Updated: Sep 17, 2018

Jonathan . 42 . England

In 2004 I was 29 and I found a lump the size of an M&M on my testicle during a self-examination, so I panicked, stressed for a while and went to the hospital where the A&E doctor diagnosed it as a epididymal cyst and not to worry about it and if it hadn’t gone away to go and see my GP.  So reassured, I left, and three months later when it hadn’t gone and I saw my GP his first words were “that’s cancer” and as it turns out it was and in that time it had spread from my testicle to my lymph and lungs, in fact I had 32 tumours by that point.  Like most of the guys on here I had an Orchidectomy then the chemotherapy, it was BEP, I had 12 weeks (4x3 week cycles) and I was in remission on August 26th 2004. 

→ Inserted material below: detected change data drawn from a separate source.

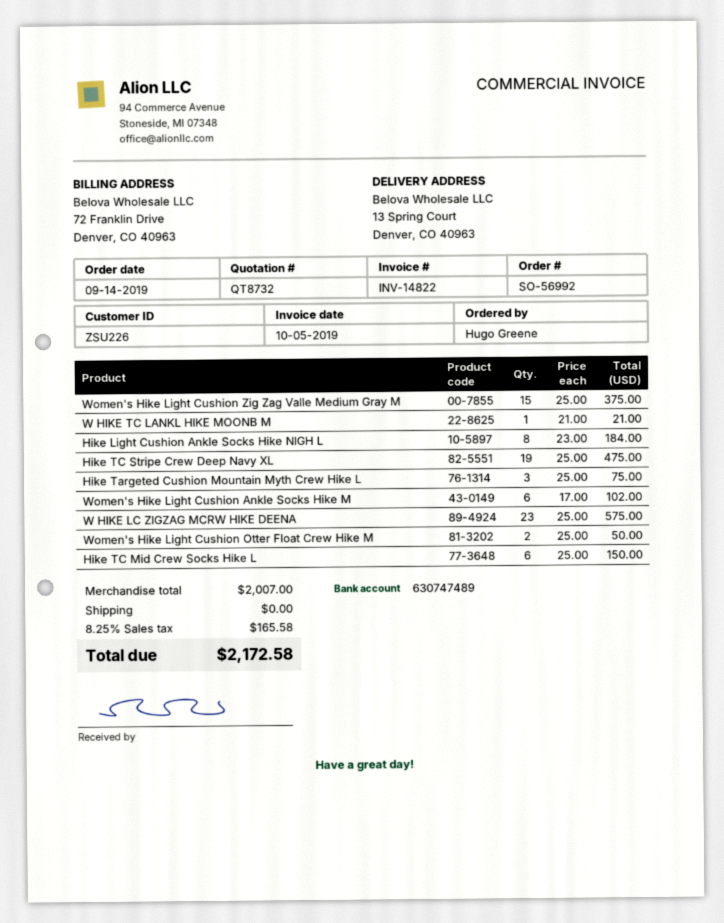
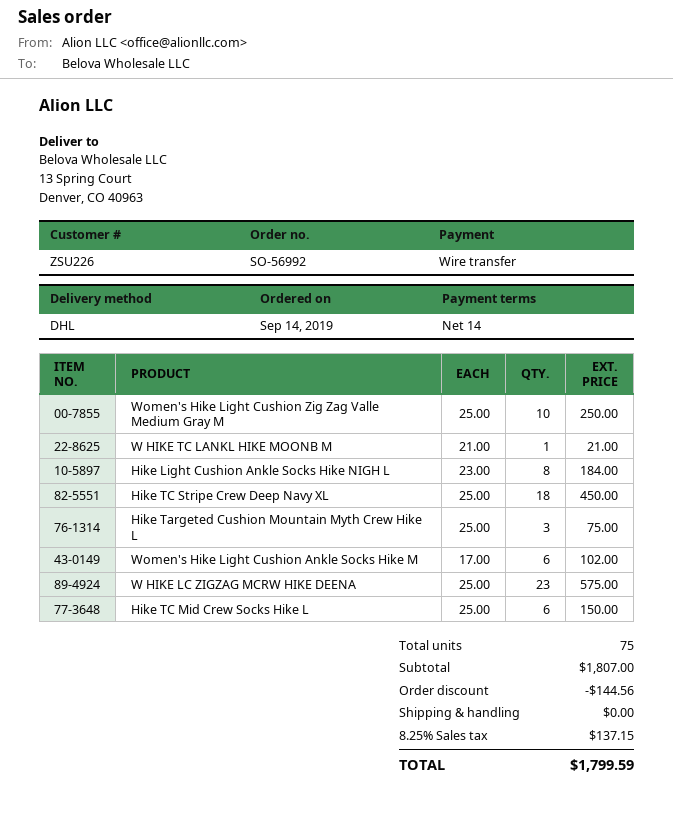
Women's Hike Light Cushion Zig Zag Valle Medium Gray M: 15 x 25.00 = 375.00 -> 10 x 25.00 = 250.00
Hike TC Stripe Crew Deep Navy XL: 19 x 25.00 = 475.00 -> 18 x 25.00 = 450.00
Women's Hike Light Cushion Otter Float Crew Hike M: 2 x 25.00 = 50.00 -> none
subtotal: 2007.00 -> 1807.00
discount: none -> 144.56
tax: 8.25% = 165.58 -> 8.25% = 137.15
total: 2172.58 -> 1799.59

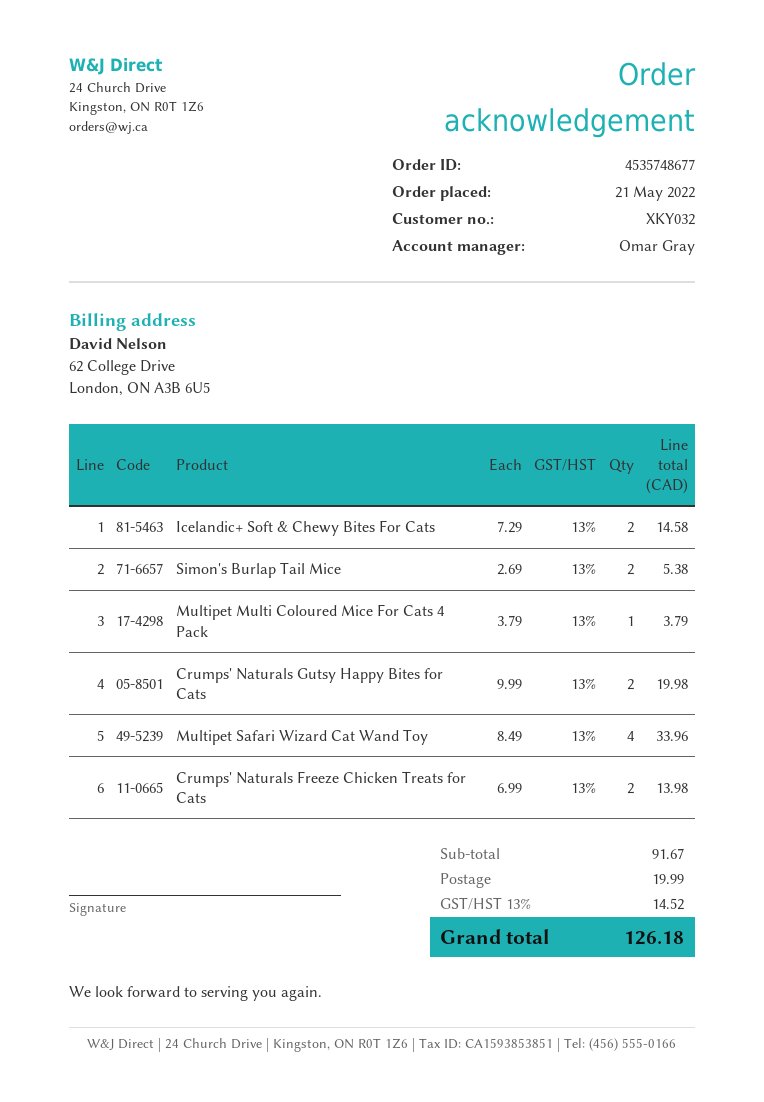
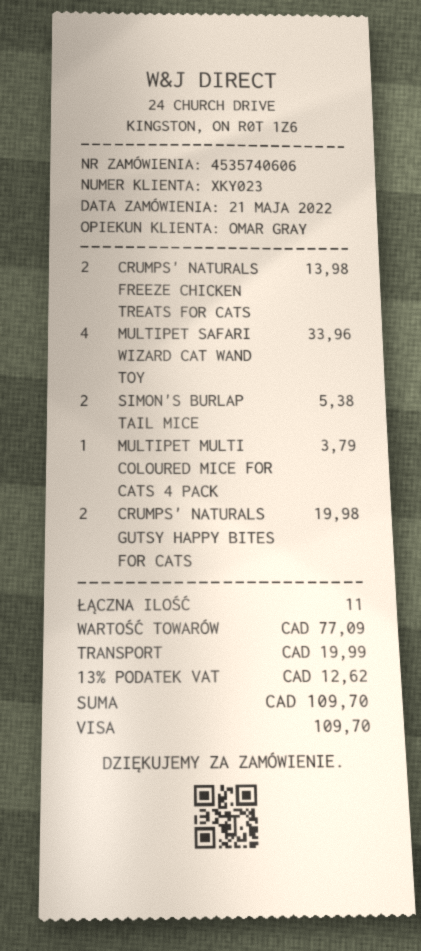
order number: 4535748677 -> 4535740606
customer number: XKY032 -> XKY023
Icelandic+ Soft & Chewy Bites For Cats: 2 for 14.58 -> none
subtotal: 91.67 -> 77.09
tax: 13% = 14.52 -> 13% = 12.62
total: 126.18 -> 109.70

I was bald, I’d lost 12kg of lean muscle but I was in remission and I started to rebuild my life and all went well for a few years

Then in 2007 during a regular scan a mass was discovered in my chest that was a recurrence of the cancer.  This time it was a baseball sized Rhabdomyosarcoma attached to my lung so I had a lateral thoracotomy to remove that and on June 6th 2007 I was in remission again.

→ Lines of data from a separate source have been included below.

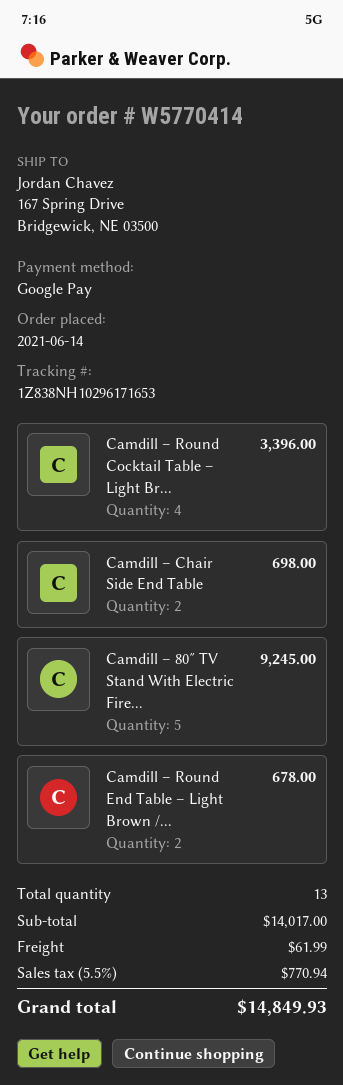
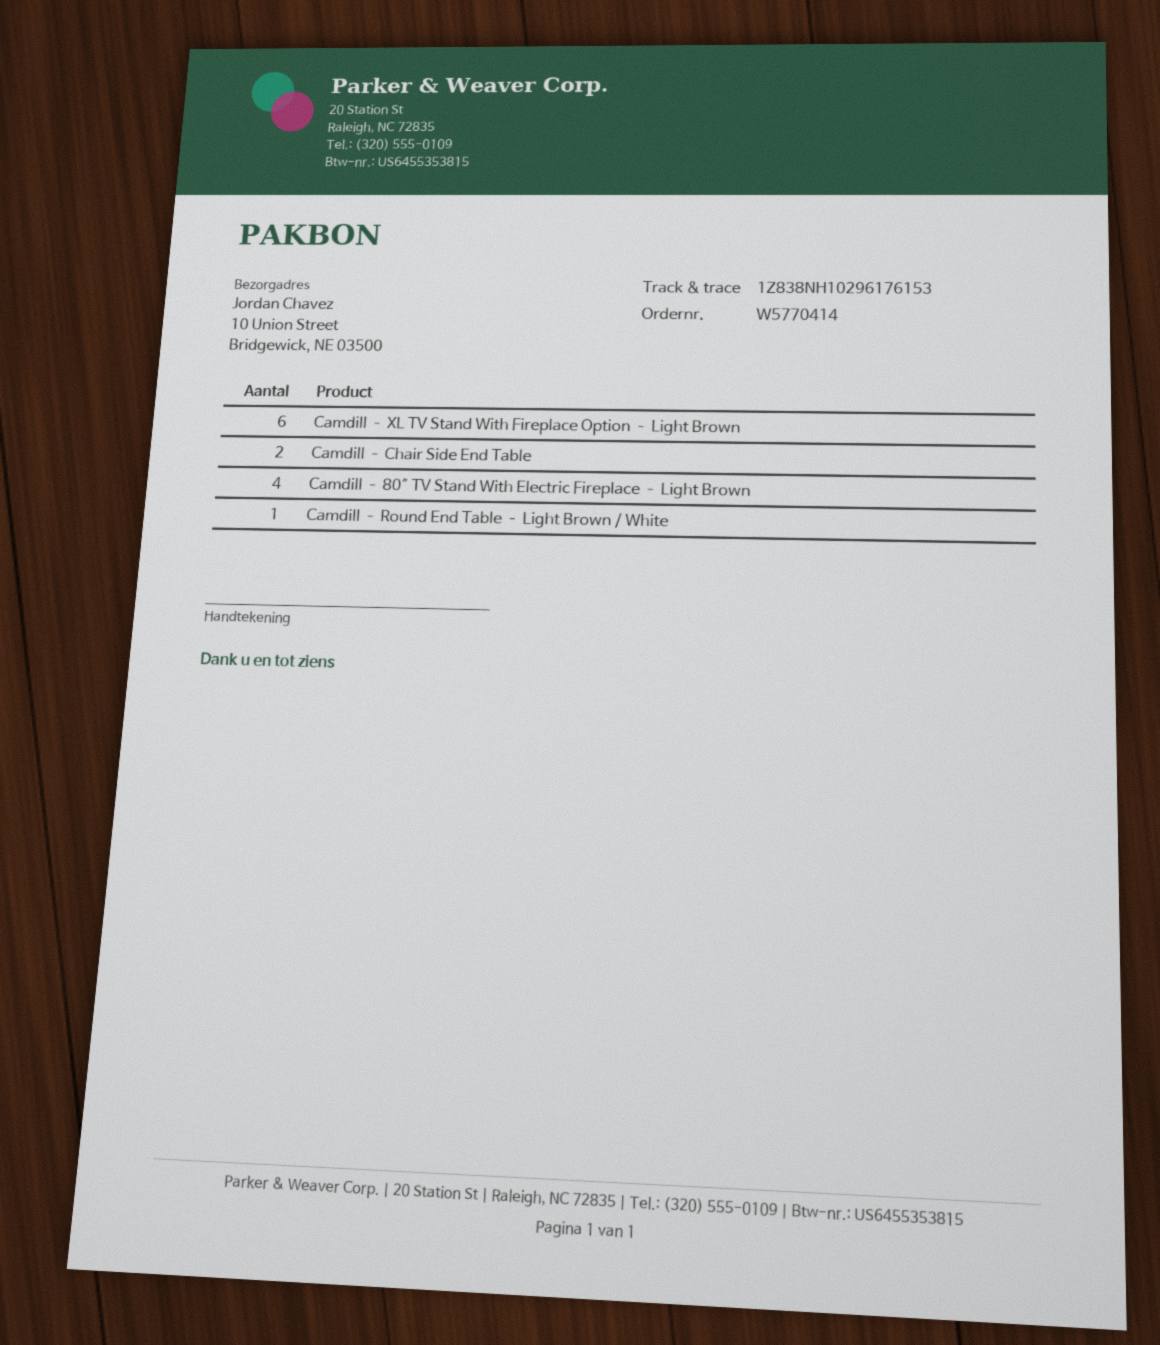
tracking number: 1Z838NH10296171653 -> 1Z838NH10296176153
ship to: 167 Spring Drive, Bridgewick, NE 03500 -> 10 Union Street, Bridgewick, NE 03500
Camdill – Round Cocktail Table – Light Br...: 4 -> none
Camdill – 80″ TV Stand With Electric Fire...: 5 -> 4
Camdill – Round End Table – Light Brown /...: 2 -> 1
Camdill – XL TV Stand With Fireplace Option – Light Brown: none -> 6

Rebuilding my life was harder this time, I was mentally more battered but physically still strong but rebuild I did and I grew stronger and more resilient as the years passed

In 2012 my blood tumour markers (AFP) started to increase again, this led to a positive diagnosis of cancer but with no source of the tumour so I had to wait until 2013 for the bastard to show and this time it was in the lymph glands behind my stomach.  That was over a year of knowing I had cancer again for the third time but no idea where.  Then when it presented I had an RPLND to remove it and all the lymph from my groin got my kidney.  By now I’ve lost track of my remission dates as they all blur into one.  I struggled post operatively after this one.  The wound got infected a couple of times and I had a significant post-operative bleed which caused a number of problems. But rehabilitation continued, physically I was able to get back to somewhere where I was but mentally more difficulty with depression and anxiety, I could still function but I was not right and was making some self-destructive choices.  But hey I was cancer free so that was exciting but I was never able to relax as I just felt that this wasn’t the end. Then in 2016 my AFP levels started to rise again and a tumour presented itself in the lymph nodes just above where the last lot had been removed and so I had another RPLND, they removed it and all the lymph nodes around it. And BOOM remission again. So 2017 and I didn’t even make a year this time before my AFP levels started to increase.  During the regular scans to try and find the cancer my PET scan showed an uptake in my bowel which as it turned out was a polyp but not a benign one (oh no) so they removed that cancer (yes you read that correctly I got cancer whilst I had cancer) Into 2018 and my AFP level is now in the thousands and I started another 12 weeks of chemotherapy – and because I had already had BEP it had to be mixed up, welcome to TIP protocol chemotherapy. 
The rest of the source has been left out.